Helicopter parents—the kind that continue to hover even in college—are one of the most ridiculed figures of twenty-first-century parenting, criticized for creating entitled young adults who boomerang back home. But do involved parents really damage their children and burden universities? In this book, sociologist Laura T. Hamilton illuminates the lives of young women and their families to ask just what role parents play during the crucial college years.
           
Hamilton vividly captures the parenting approaches of mothers and fathers from all walks of life—from a CFO for a Fortune 500 company to a waitress at a roadside diner. As she shows, parents are guided by different visions of the ideal college experience, built around classed notions of women’s work/family plans and the ideal age to “grow up.” Some are intensively involved and hold adulthood at bay to cultivate specific traits: professional helicopters, for instance, help develop the skills and credentials that will advance their daughters’ careers, while pink helicopters emphasize appearance, charm, and social ties in the hopes that women will secure a wealthy mate.
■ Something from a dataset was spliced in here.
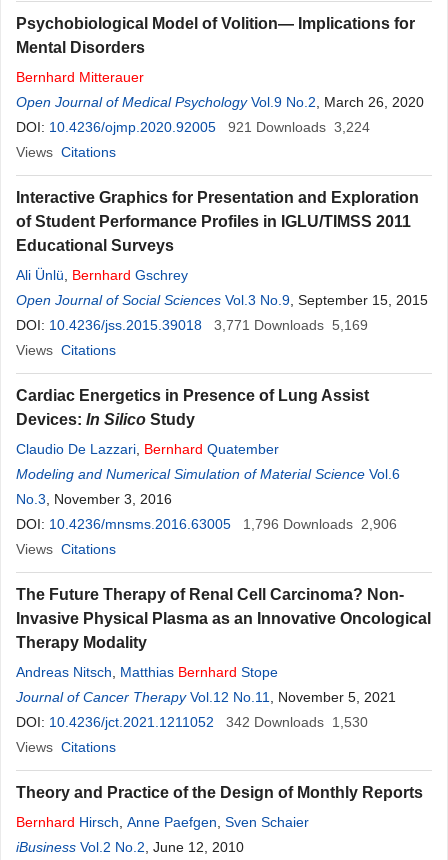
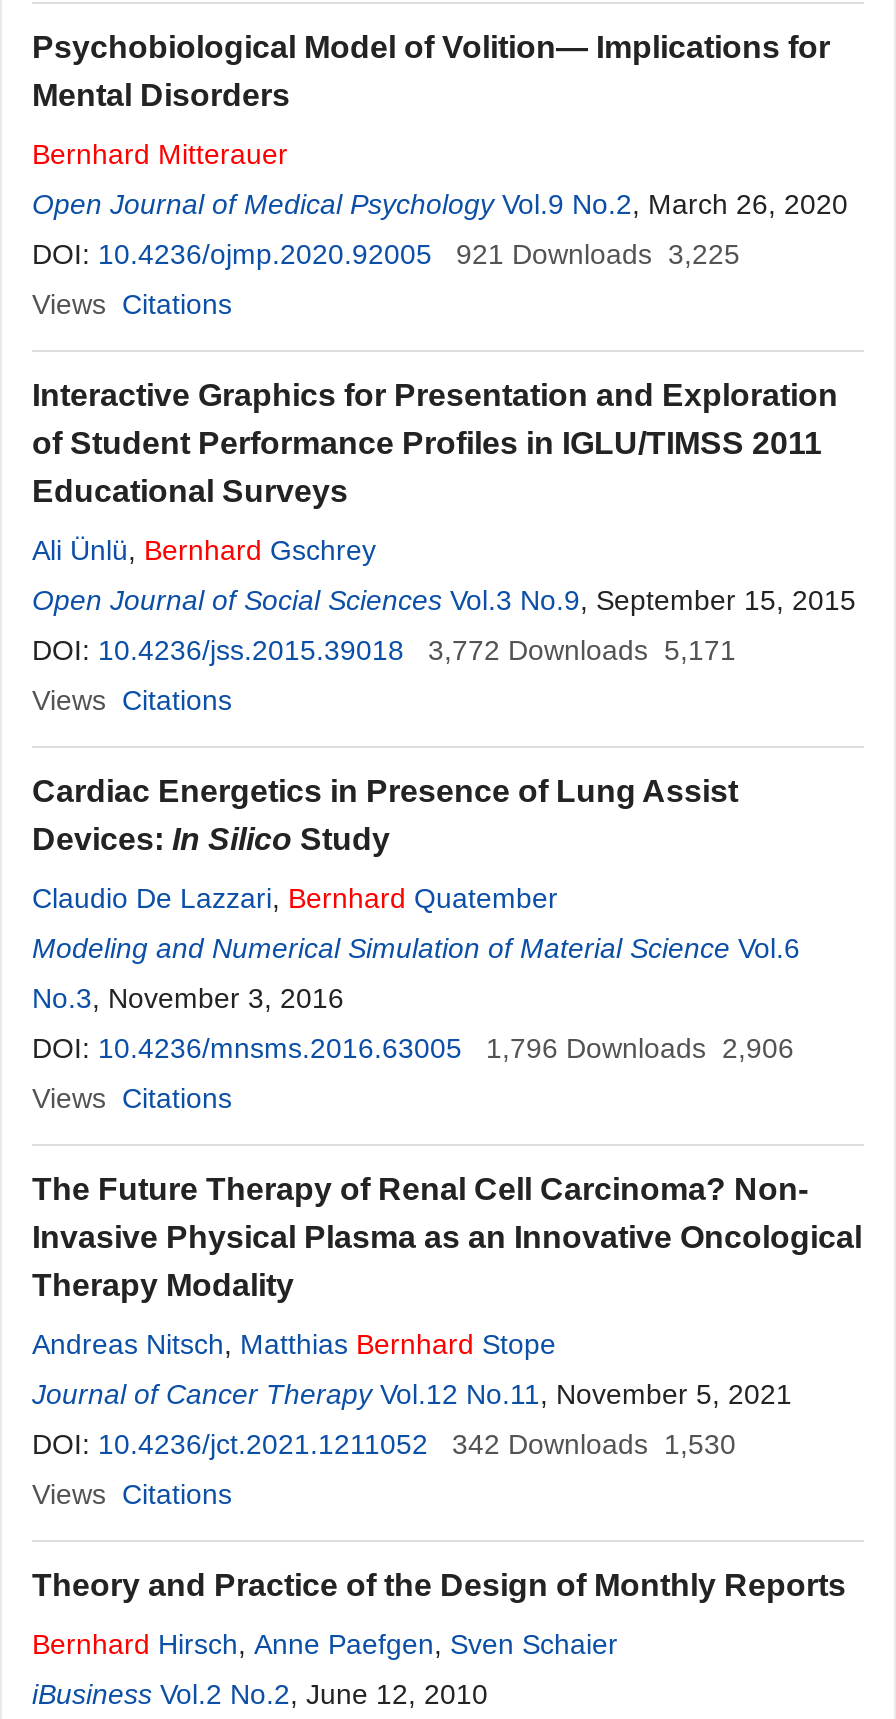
- DOI: 10.4236/ojmp.2020.92005 921 Downloads 3,224
+ DOI: 10.4236/ojmp.2020.92005 921 Downloads 3,225

- DOI: 10.4236/jss.2015.39018 3,771 Downloads 5,169
+ DOI: 10.4236/jss.2015.39018 3,772 Downloads 5,171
In sharp contrast, bystander parents—whose influence is often limited by economic concerns—are relegated to the sidelines of their daughter’s lives. Finally, paramedic parents—who can come from a wide range of class backgrounds—sit in the middle, intervening in emergencies but otherwise valuing self-sufficiency above all.
           
Analyzing the effects of each of these approaches with clarity and depth, Hamilton ultimately argues that successfully navigating many colleges and universities without involved parents is nearly impossible, and that schools themselves are increasingly dependent on active parents for a wide array of tasks, with intended and unintended consequences. Altogether, Parenting to a Degree offers an incisive look into the new—and sometimes problematic—relationship between students, parents, and universities.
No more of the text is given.